--- START ---

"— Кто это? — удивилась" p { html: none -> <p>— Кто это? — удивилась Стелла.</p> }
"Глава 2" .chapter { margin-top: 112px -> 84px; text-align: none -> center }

--- END ---
--- START ---

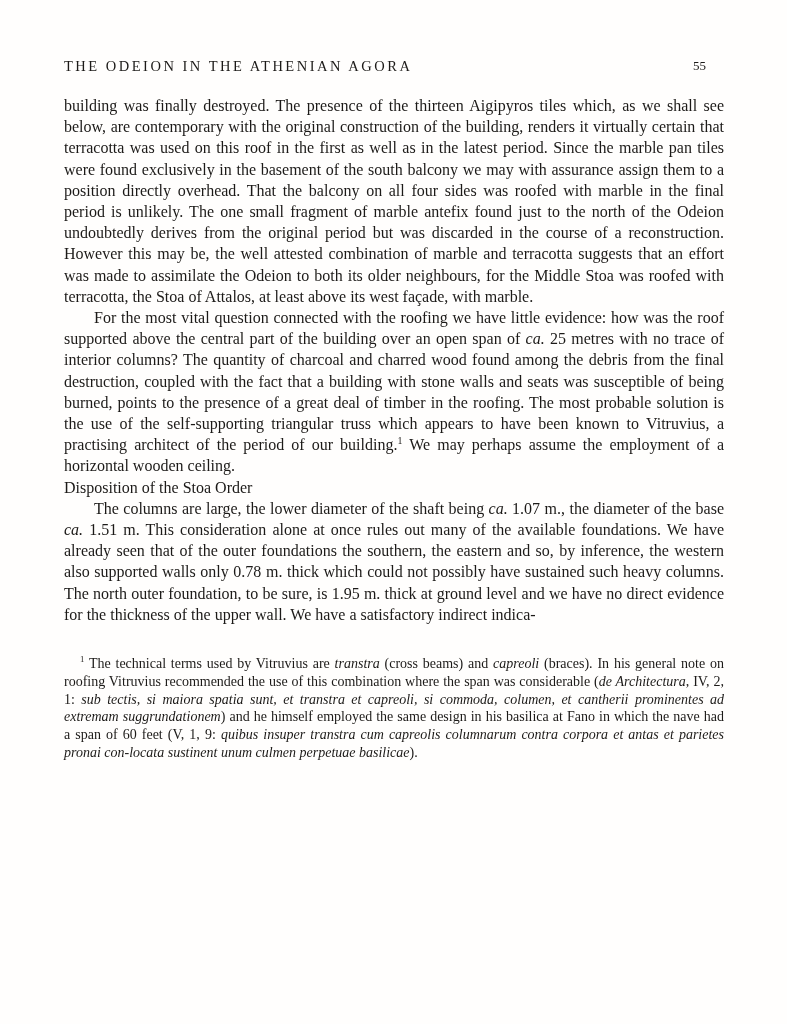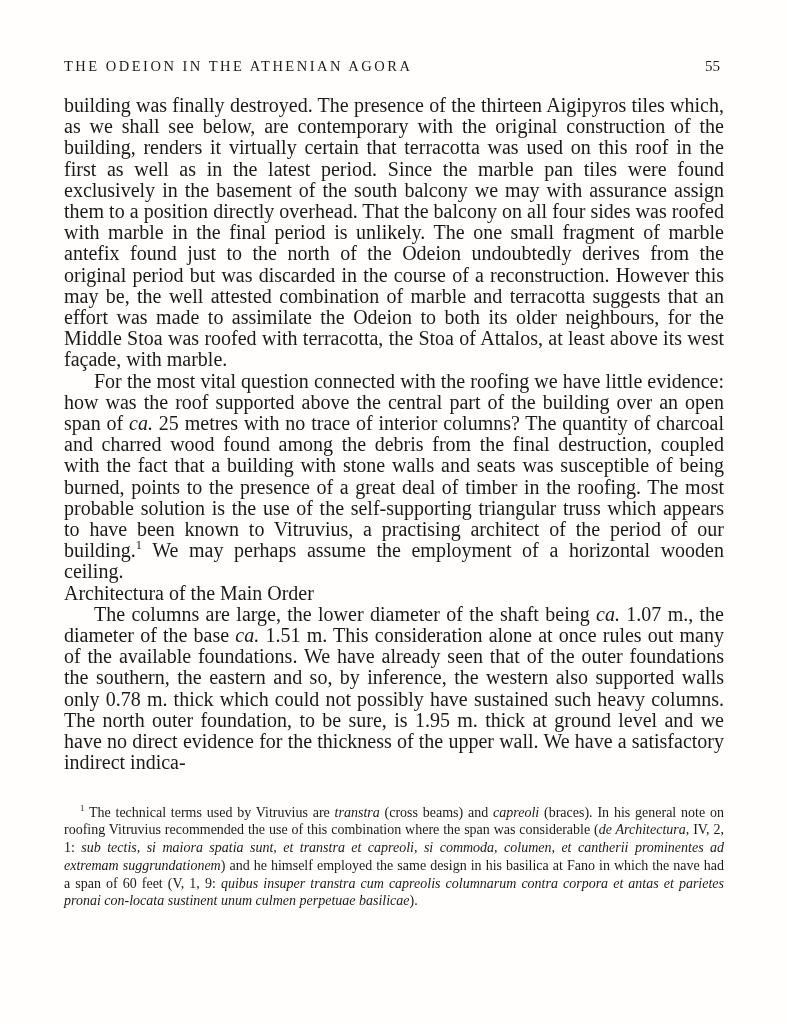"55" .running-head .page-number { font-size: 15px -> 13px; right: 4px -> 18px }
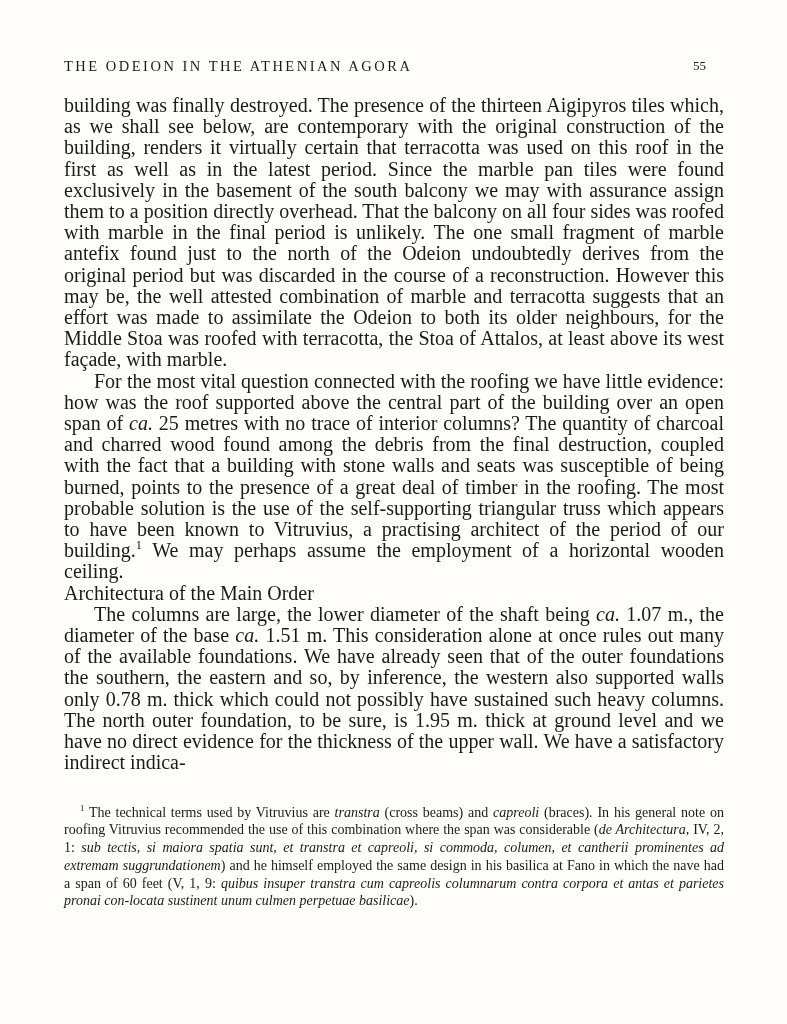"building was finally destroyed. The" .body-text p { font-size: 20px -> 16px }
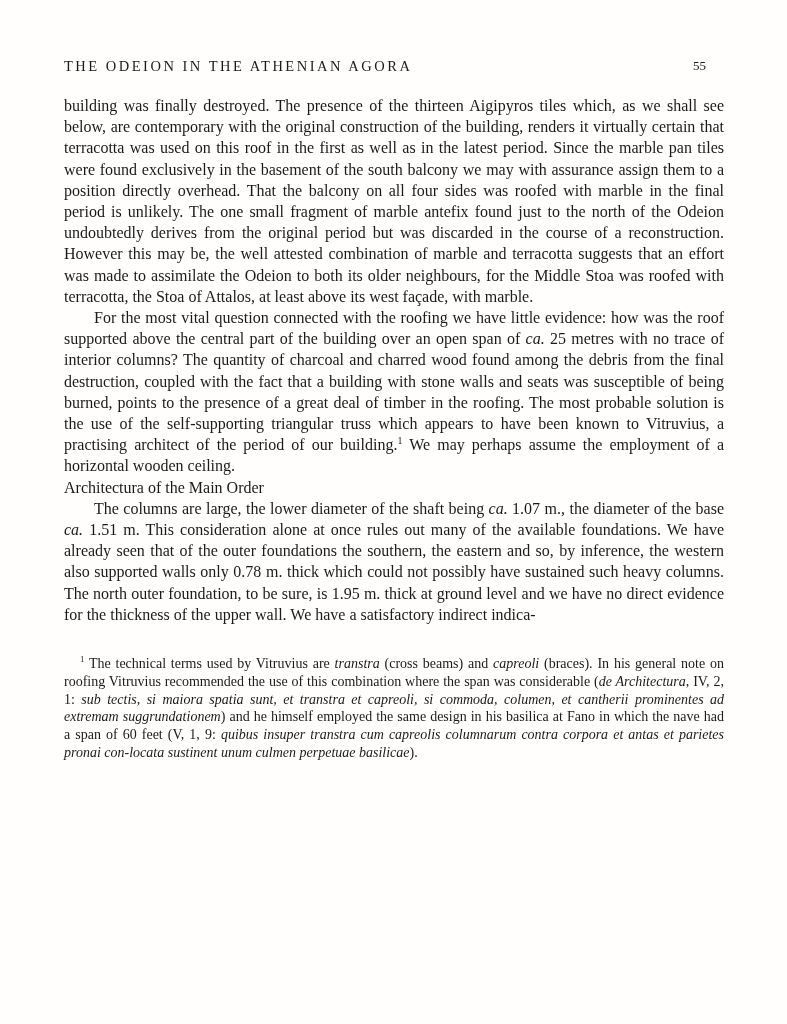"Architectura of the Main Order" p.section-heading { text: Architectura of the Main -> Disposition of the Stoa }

--- END ---
--- START ---

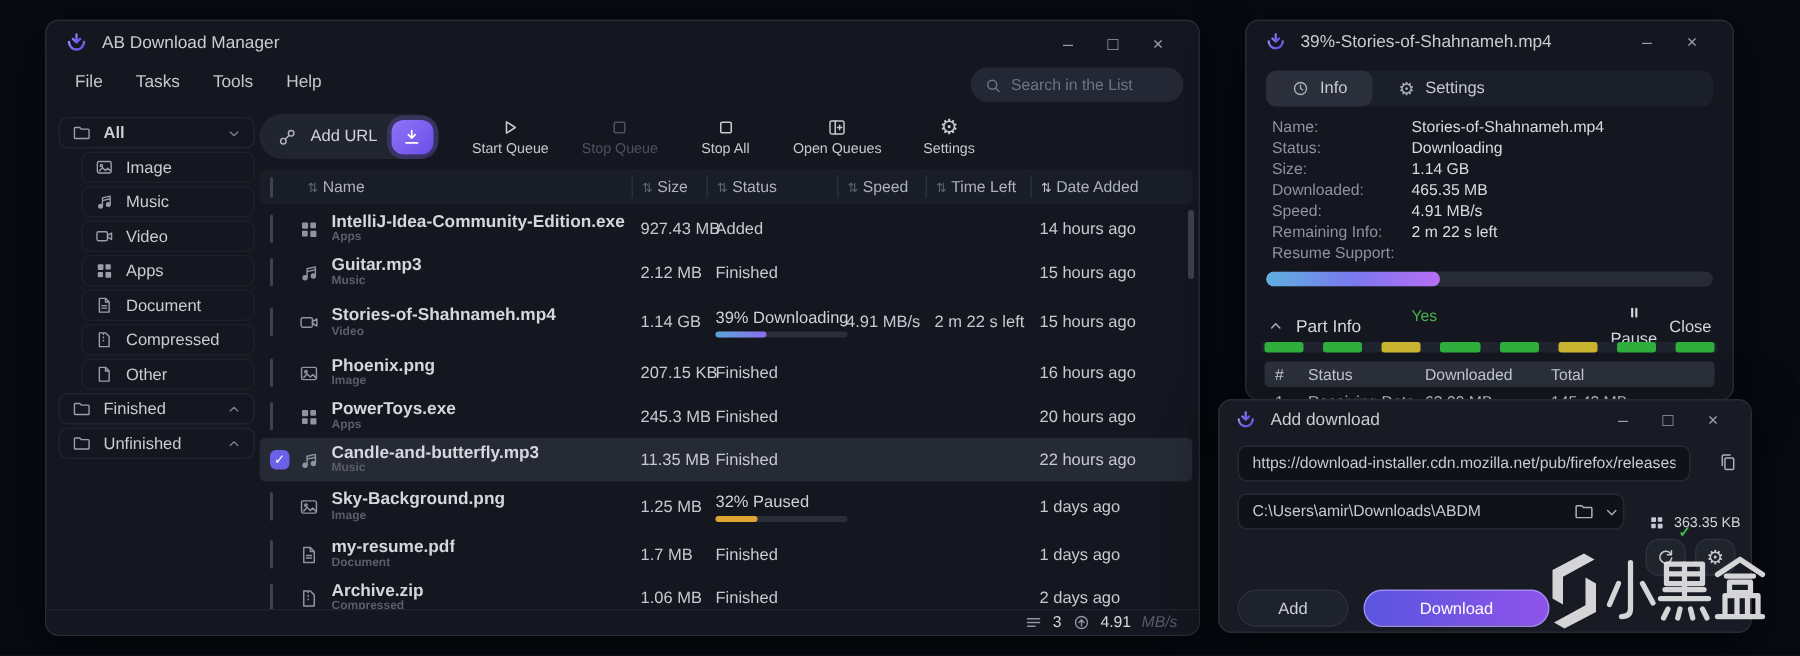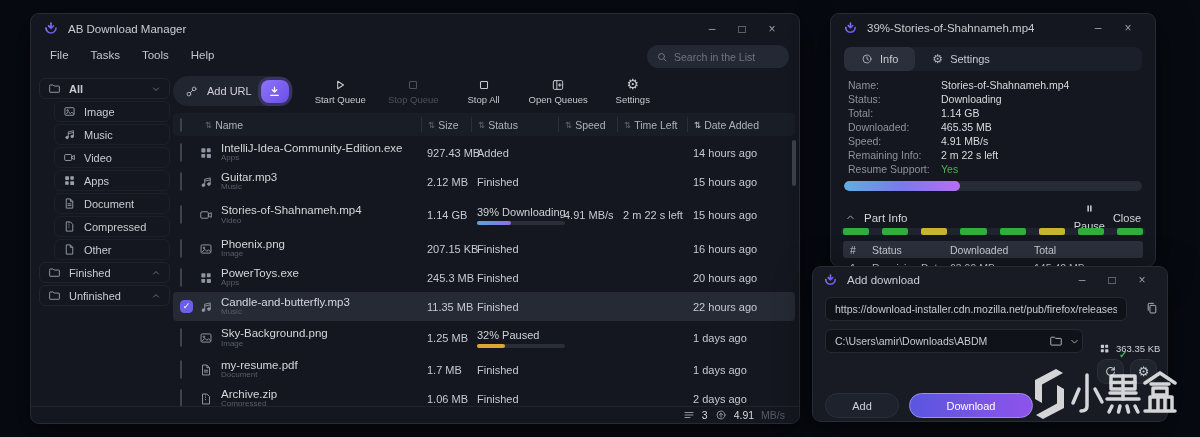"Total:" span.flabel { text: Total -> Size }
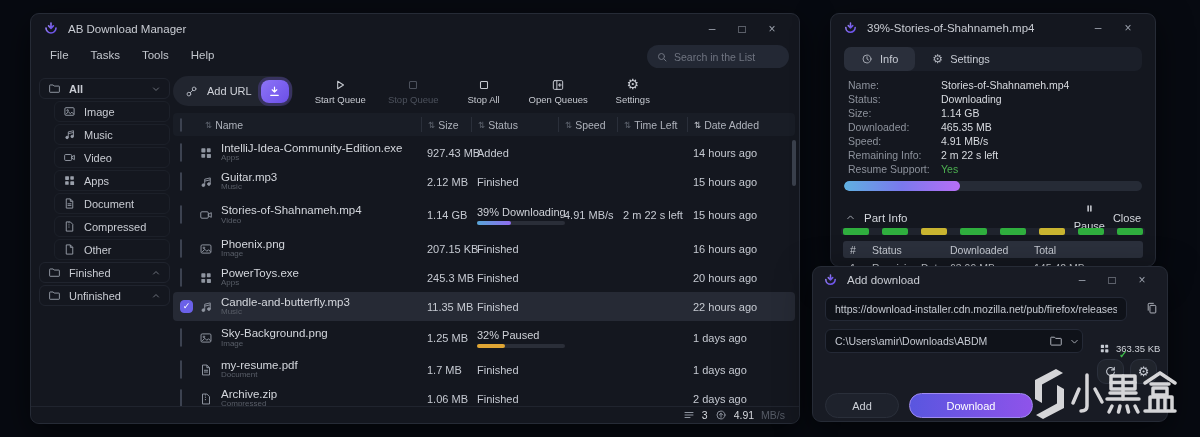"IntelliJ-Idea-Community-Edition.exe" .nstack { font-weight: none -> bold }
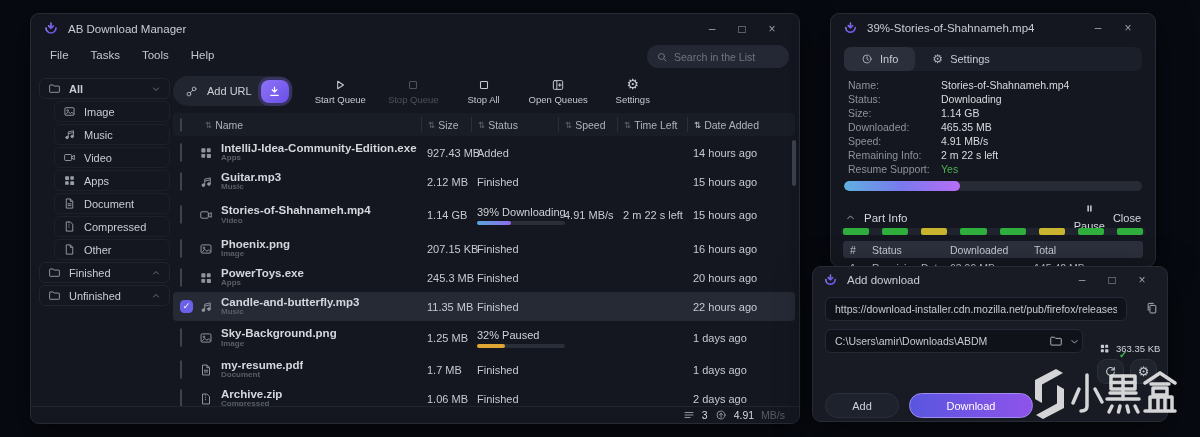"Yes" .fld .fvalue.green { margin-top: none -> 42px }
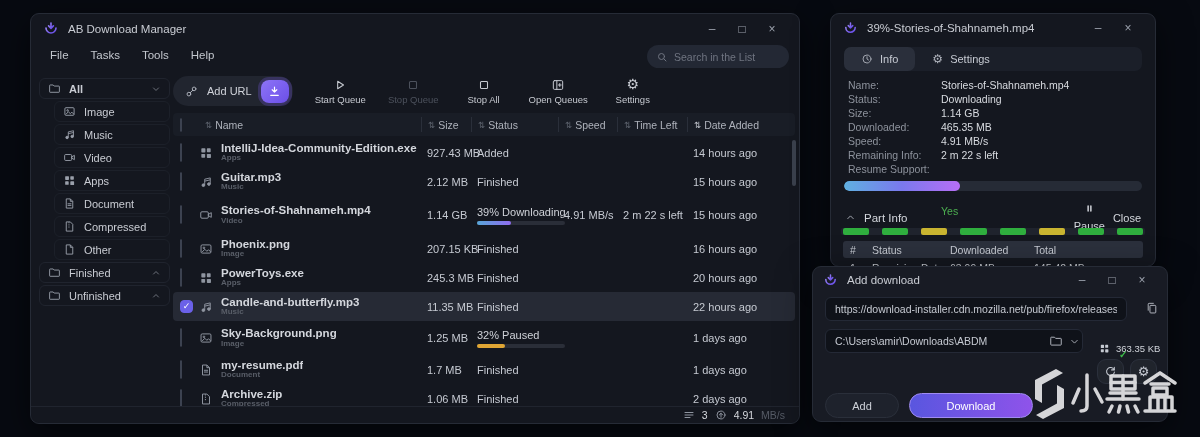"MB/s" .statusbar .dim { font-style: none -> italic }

--- END ---

Task brief:
Although pictures appear among the records above, write out exactly only the lines from the one that has "margin-top: none ->" through the one that has "font-style: none ->", and leave the pictures out.

Solved exercise:
"Yes" .fld .fvalue.green { margin-top: none -> 42px }
"MB/s" .statusbar .dim { font-style: none -> italic }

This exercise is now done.